#### HOW TO COMPLETE THIS TASK:
From the data that follows, copy every line holding the string "center".

#### ENTRIES SUPPLIED:
-- Opening Marker --

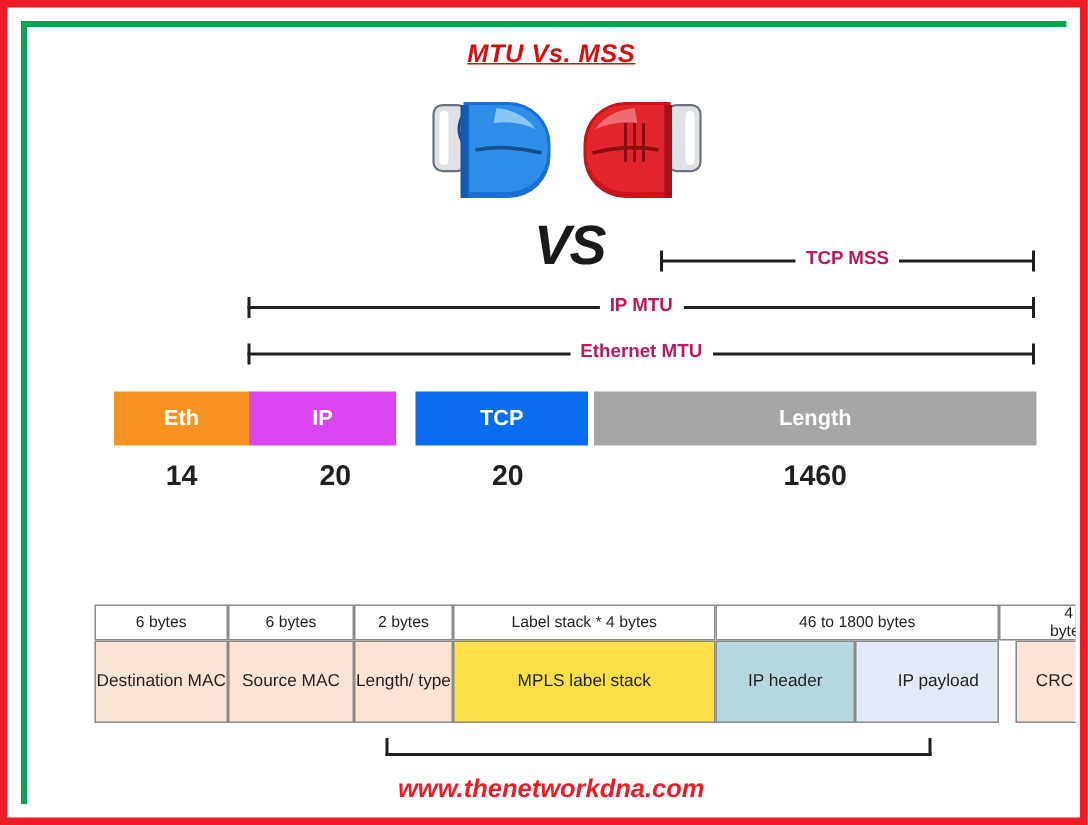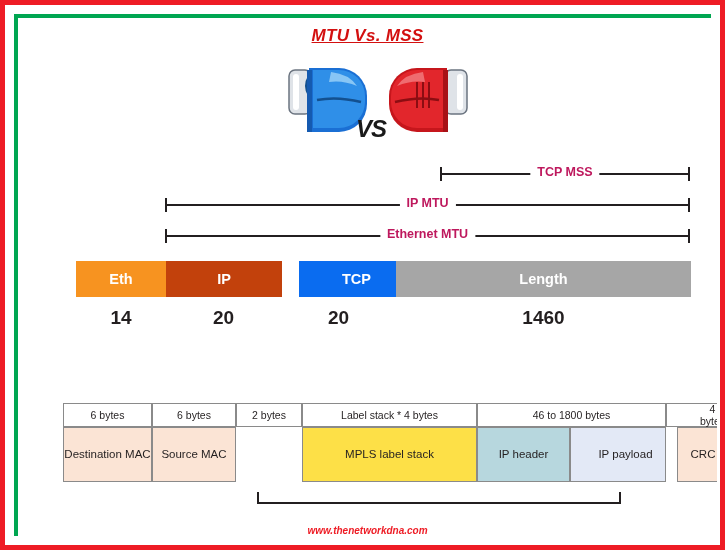--- a/index.html
+++ b/index.html
@@ -38,22 +38,22 @@
     text-align:center;
     font-size:17px;font-weight:bold;font-style:italic;
     color:#d31010;
     text-decoration:underline;
     letter-spacing:.3px;
   }
 
   
   .gloves{position:absolute;left:255px;top:36px;width:210px;height:90px;}
   .vs{
-    position:absolute;left:338px;top:97px;
-    font-size:24px;font-weight:bold;font-style:italic;
+    position:absolute;left:338px;top:125px;
+    font-size:37px;font-weight:bold;font-style:italic;
     color:#1a1a1a;
     letter-spacing:-1px;
   }
 
   
   .meas{position:absolute;height:14px;}
   .meas .line{
     position:absolute;left:0;top:6px;width:100%;height:2px;background:#231f20;
   }
   .meas .cap-l,.meas .cap-r{
@@ -73,22 +73,22 @@
 
   
   #packet{position:absolute;left:58px;top:243px;height:36px;}
   .seg{
     position:absolute;top:0;height:36px;
     display:flex;align-items:center;justify-content:center;
     font-size:14.5px;font-weight:bold;color:#ffffff;
     box-sizing:border-box;
   }
   .seg-eth{left:0;width:90px;background:#f79320;}
-  .seg-ip{left:90px;width:116px;background:#c2410c;}
-  .seg-tcp{left:223px;width:115px;background:#0a6cf0;}
+  .seg-ip{left:90px;width:98px;background:#d946ef;}
+  .seg-tcp{left:201px;width:115px;background:#0a6cf0;}
   .seg-payload{left:320px;width:295px;background:#a6a6a6;}
   .sizes{position:absolute;left:58px;top:286px;height:28px;}
   .size{
     position:absolute;top:0;height:28px;
     display:flex;align-items:center;justify-content:center;
     font-size:19px;font-weight:bold;color:#231f20;
   }
   .size-eth{left:0;width:90px;}
   .size-ip{left:90px;width:115px;}
   .size-tcp{left:205px;width:115px;}
@@ -136,21 +136,21 @@
   #mplsbracket .tl{position:absolute;left:0;top:0;width:2px;height:12px;background:#231f20;}
   #mplsbracket .tr{position:absolute;right:0;top:0;width:2px;height:12px;background:#231f20;}
   #mpls-mtu-label{
     position:absolute;left:239px;top:488px;width:364px;text-align:center;
     font-size:13px;color:#231f20;
   }
 
   
   .footer{
     position:absolute;left:0;bottom:6px;width:699px;text-align:center;
-    font-size:10px;font-weight:bold;font-style:italic;
+    font-size:17px;font-weight:bold;font-style:italic;
     color:#ee1c25;
   }
 </style>
 </head>
 <body>
 
 <div id="frame">
   <div id="frame2"></div>
   <div id="frame3"></div>
 
@@ -223,20 +223,21 @@
         <div class="mcell c0">6 bytes</div>
         <div class="mcell c1">6 bytes</div>
         <div class="mcell c2">2 bytes</div>
         <div class="mcell c3">Label stack * 4 bytes</div>
         <div class="mcell h4">46 to 1800 bytes</div>
         <div class="mcell hCRC">4 bytes</div>
       </div>
       <div class="mrow mbody">
         <div class="mcell c0 fill-dest">Destination MAC</div>
         <div class="mcell c1 fill-src">Source MAC</div>
+        <div class="mcell c2 fill-len">Length/ type</div>
         <div class="mcell c3 fill-mpls">MPLS label stack</div>
         <div class="mcell c4 fill-iph">IP header</div>
         <div class="mcell c5 fill-ipp">IP payload</div>
         <div class="mcell cCRC fill-crc">CRC</div>
       </div>
     </div>
 
     <div id="mplsbracket">
       <div class="bl"></div>
       <div class="tl"></div>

-- Closing Marker --

#### EXPECTED ANSWER:
     text-align:center;
     display:flex;align-items:center;justify-content:center;
     display:flex;align-items:center;justify-content:center;
     position:absolute;left:239px;top:488px;width:364px;text-align:center;
     position:absolute;left:0;bottom:6px;width:699px;text-align:center;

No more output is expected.